First of all, shame on you for ignoring all of the compiler warnings you certainly received. They are there to help prevent you from doing "stupid things."
And why all this nonsense? This is the first of the "stupid things" the compiler is trying to tell you about.
char *v= "a";
char *o='e'; // invalid - Initializing a pointer to a constant 'e' (101).
char * w='i'; // invalid
char *e='o'; // invalid
char *l='u'; // invalid
Are you familiar with how pointers work? If not, I suggest you do some reading and understand them.
The first line makes sense - you're making a string and pointing char* v to that string.
But there's really no point in using pointer for those characters - or even variables at all. Just compare them directly:
char my_character;
if (my_character == 'a') {
// do something
}
And as for reading the character, again, you're using pointers when it doesn't make sense:
char *u[1]; // why?
Instead, just define a single char variable. Now, go look at the documentation for scanf. Giving it a format string of "%c" means, "I want to read just one character". Then, you need to tell where scanf to put it. You do this by passing it the "address of" the variable you want to store it in. You do this with (unsurprisingly!) the address of operator &.
char input_character;
scanf("%c", &input_character);
Armed with this information, you should be able to complete your work. Next, I suggest you look into the switch statement.

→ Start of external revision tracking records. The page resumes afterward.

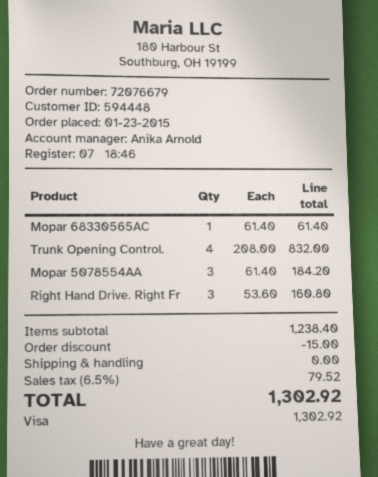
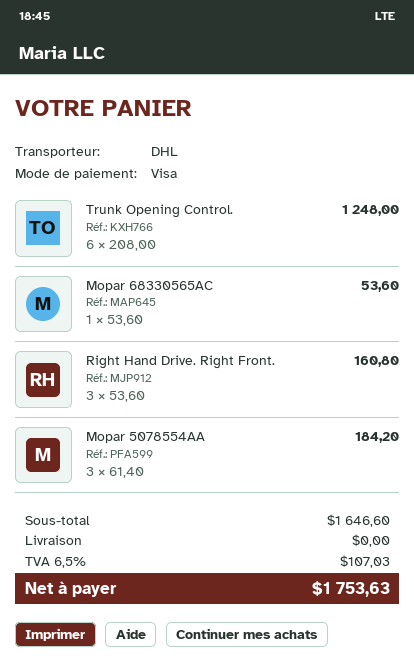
Mopar 68330565AC: 1 x 61.40 = 61.40 -> 1 x 53.60 = 53.60
Trunk Opening Control.: 4 x 208.00 = 832.00 -> 6 x 208.00 = 1248.00
subtotal: 1238.40 -> 1646.60
discount: 15.00 -> none
tax: 6.5% = 79.52 -> 6.5% = 107.03
total: 1302.92 -> 1753.63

Finally, you must use consistent formatting (indentation, spacing) and use meaningful variable names, if you have any desire of ever being taken seriously as a programmer. Spelling out "vowel" for your pointless variables may be "cute" but it's total nonsense.
Most importantly, you should never write a single line of code, unless you understand exactly what it does. If you do this, then do not go asking anyone for help (especially not StackOverflow). If you can't explain what your code is doing (or at least what you think it's supposed to do), then you don't deserve for your program to work.